## Exercise aim
Would you return each record that follows word for word, without its pictures?

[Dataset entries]
==================================================

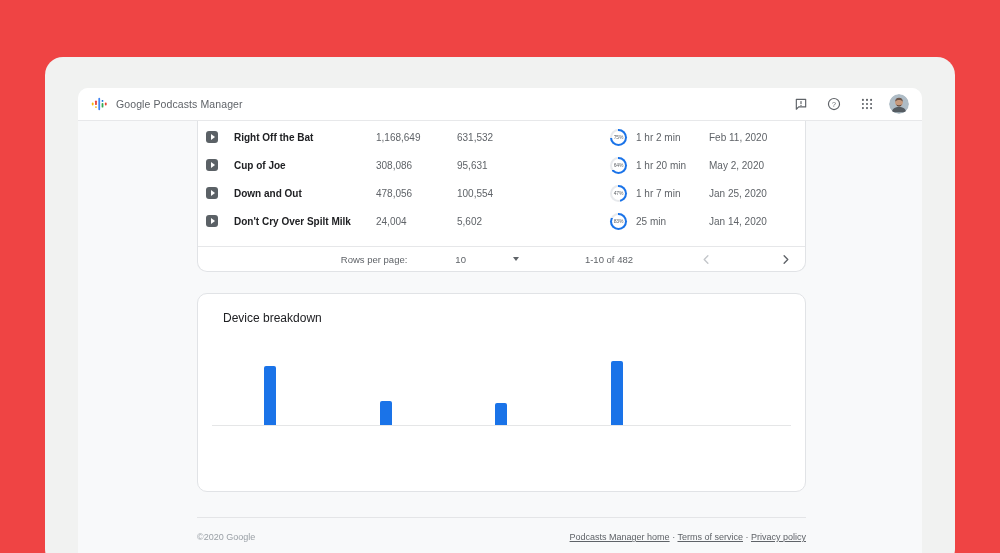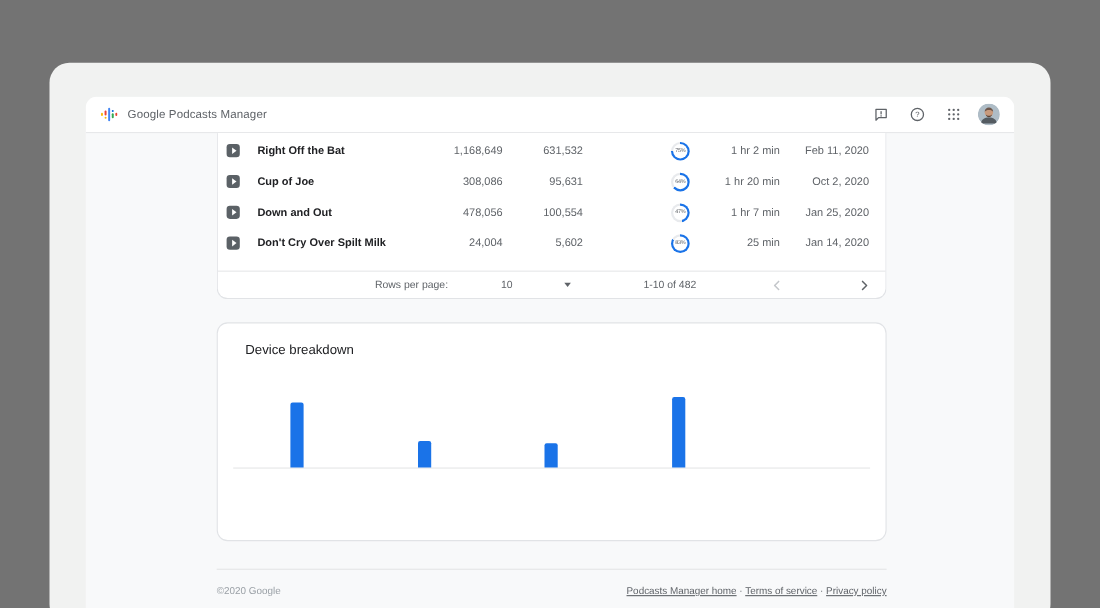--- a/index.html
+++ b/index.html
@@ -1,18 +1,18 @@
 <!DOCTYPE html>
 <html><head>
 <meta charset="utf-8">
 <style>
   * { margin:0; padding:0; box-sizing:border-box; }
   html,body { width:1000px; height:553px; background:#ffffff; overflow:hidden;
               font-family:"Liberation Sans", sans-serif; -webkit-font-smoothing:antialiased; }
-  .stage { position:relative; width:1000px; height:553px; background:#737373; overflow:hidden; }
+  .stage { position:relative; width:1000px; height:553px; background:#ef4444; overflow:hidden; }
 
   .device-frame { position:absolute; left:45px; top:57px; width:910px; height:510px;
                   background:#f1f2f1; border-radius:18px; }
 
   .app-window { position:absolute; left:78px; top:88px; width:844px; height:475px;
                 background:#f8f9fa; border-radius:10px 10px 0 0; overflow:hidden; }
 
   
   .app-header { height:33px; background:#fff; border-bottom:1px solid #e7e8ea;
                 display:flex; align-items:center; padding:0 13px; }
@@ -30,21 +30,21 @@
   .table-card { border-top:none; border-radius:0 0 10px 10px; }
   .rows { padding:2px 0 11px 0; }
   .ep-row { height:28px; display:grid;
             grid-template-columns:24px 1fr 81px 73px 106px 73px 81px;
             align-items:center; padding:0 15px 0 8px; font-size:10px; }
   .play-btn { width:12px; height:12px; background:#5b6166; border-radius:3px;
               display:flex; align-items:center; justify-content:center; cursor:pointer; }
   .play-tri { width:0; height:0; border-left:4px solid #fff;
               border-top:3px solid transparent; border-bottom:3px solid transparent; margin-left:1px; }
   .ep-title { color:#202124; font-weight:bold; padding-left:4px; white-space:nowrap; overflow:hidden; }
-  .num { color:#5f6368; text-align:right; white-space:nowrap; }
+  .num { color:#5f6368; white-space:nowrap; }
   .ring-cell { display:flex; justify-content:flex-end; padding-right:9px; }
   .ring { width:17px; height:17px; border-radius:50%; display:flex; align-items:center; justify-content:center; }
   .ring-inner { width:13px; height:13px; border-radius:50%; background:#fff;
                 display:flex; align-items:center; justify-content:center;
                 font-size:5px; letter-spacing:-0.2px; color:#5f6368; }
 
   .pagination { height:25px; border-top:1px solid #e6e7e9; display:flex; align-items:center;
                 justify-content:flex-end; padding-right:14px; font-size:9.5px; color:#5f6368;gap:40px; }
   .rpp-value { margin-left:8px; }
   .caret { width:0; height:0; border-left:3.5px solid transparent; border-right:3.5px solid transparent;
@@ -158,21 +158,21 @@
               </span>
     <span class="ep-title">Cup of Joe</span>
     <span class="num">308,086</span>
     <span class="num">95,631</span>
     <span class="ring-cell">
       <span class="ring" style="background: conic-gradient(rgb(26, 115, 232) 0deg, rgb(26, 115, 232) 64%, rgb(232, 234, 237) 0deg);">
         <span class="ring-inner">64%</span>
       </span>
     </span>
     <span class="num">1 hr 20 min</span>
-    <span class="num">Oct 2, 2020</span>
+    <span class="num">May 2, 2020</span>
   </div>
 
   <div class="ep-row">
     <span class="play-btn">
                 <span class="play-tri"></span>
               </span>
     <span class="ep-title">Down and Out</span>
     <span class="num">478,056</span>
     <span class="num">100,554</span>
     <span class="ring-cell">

==================================================

## Result
--- a/index.html
+++ b/index.html
@@ -1,18 +1,18 @@
 <!DOCTYPE html>
 <html><head>
 <meta charset="utf-8">
 <style>
   * { margin:0; padding:0; box-sizing:border-box; }
   html,body { width:1000px; height:553px; background:#ffffff; overflow:hidden;
               font-family:"Liberation Sans", sans-serif; -webkit-font-smoothing:antialiased; }
-  .stage { position:relative; width:1000px; height:553px; background:#737373; overflow:hidden; }
+  .stage { position:relative; width:1000px; height:553px; background:#ef4444; overflow:hidden; }
 
   .device-frame { position:absolute; left:45px; top:57px; width:910px; height:510px;
                   background:#f1f2f1; border-radius:18px; }
 
   .app-window { position:absolute; left:78px; top:88px; width:844px; height:475px;
                 background:#f8f9fa; border-radius:10px 10px 0 0; overflow:hidden; }
 
   
   .app-header { height:33px; background:#fff; border-bottom:1px solid #e7e8ea;
                 display:flex; align-items:center; padding:0 13px; }
@@ -30,21 +30,21 @@
   .table-card { border-top:none; border-radius:0 0 10px 10px; }
   .rows { padding:2px 0 11px 0; }
   .ep-row { height:28px; display:grid;
             grid-template-columns:24px 1fr 81px 73px 106px 73px 81px;
             align-items:center; padding:0 15px 0 8px; font-size:10px; }
   .play-btn { width:12px; height:12px; background:#5b6166; border-radius:3px;
               display:flex; align-items:center; justify-content:center; cursor:pointer; }
   .play-tri { width:0; height:0; border-left:4px solid #fff;
               border-top:3px solid transparent; border-bottom:3px solid transparent; margin-left:1px; }
   .ep-title { color:#202124; font-weight:bold; padding-left:4px; white-space:nowrap; overflow:hidden; }
-  .num { color:#5f6368; text-align:right; white-space:nowrap; }
+  .num { color:#5f6368; white-space:nowrap; }
   .ring-cell { display:flex; justify-content:flex-end; padding-right:9px; }
   .ring { width:17px; height:17px; border-radius:50%; display:flex; align-items:center; justify-content:center; }
   .ring-inner { width:13px; height:13px; border-radius:50%; background:#fff;
                 display:flex; align-items:center; justify-content:center;
                 font-size:5px; letter-spacing:-0.2px; color:#5f6368; }
 
   .pagination { height:25px; border-top:1px solid #e6e7e9; display:flex; align-items:center;
                 justify-content:flex-end; padding-right:14px; font-size:9.5px; color:#5f6368;gap:40px; }
   .rpp-value { margin-left:8px; }
   .caret { width:0; height:0; border-left:3.5px solid transparent; border-right:3.5px solid transparent;
@@ -158,21 +158,21 @@
               </span>
     <span class="ep-title">Cup of Joe</span>
     <span class="num">308,086</span>
     <span class="num">95,631</span>
     <span class="ring-cell">
       <span class="ring" style="background: conic-gradient(rgb(26, 115, 232) 0deg, rgb(26, 115, 232) 64%, rgb(232, 234, 237) 0deg);">
         <span class="ring-inner">64%</span>
       </span>
     </span>
     <span class="num">1 hr 20 min</span>
-    <span class="num">Oct 2, 2020</span>
+    <span class="num">May 2, 2020</span>
   </div>
 
   <div class="ep-row">
     <span class="play-btn">
                 <span class="play-tri"></span>
               </span>
     <span class="ep-title">Down and Out</span>
     <span class="num">478,056</span>
     <span class="num">100,554</span>
     <span class="ring-cell">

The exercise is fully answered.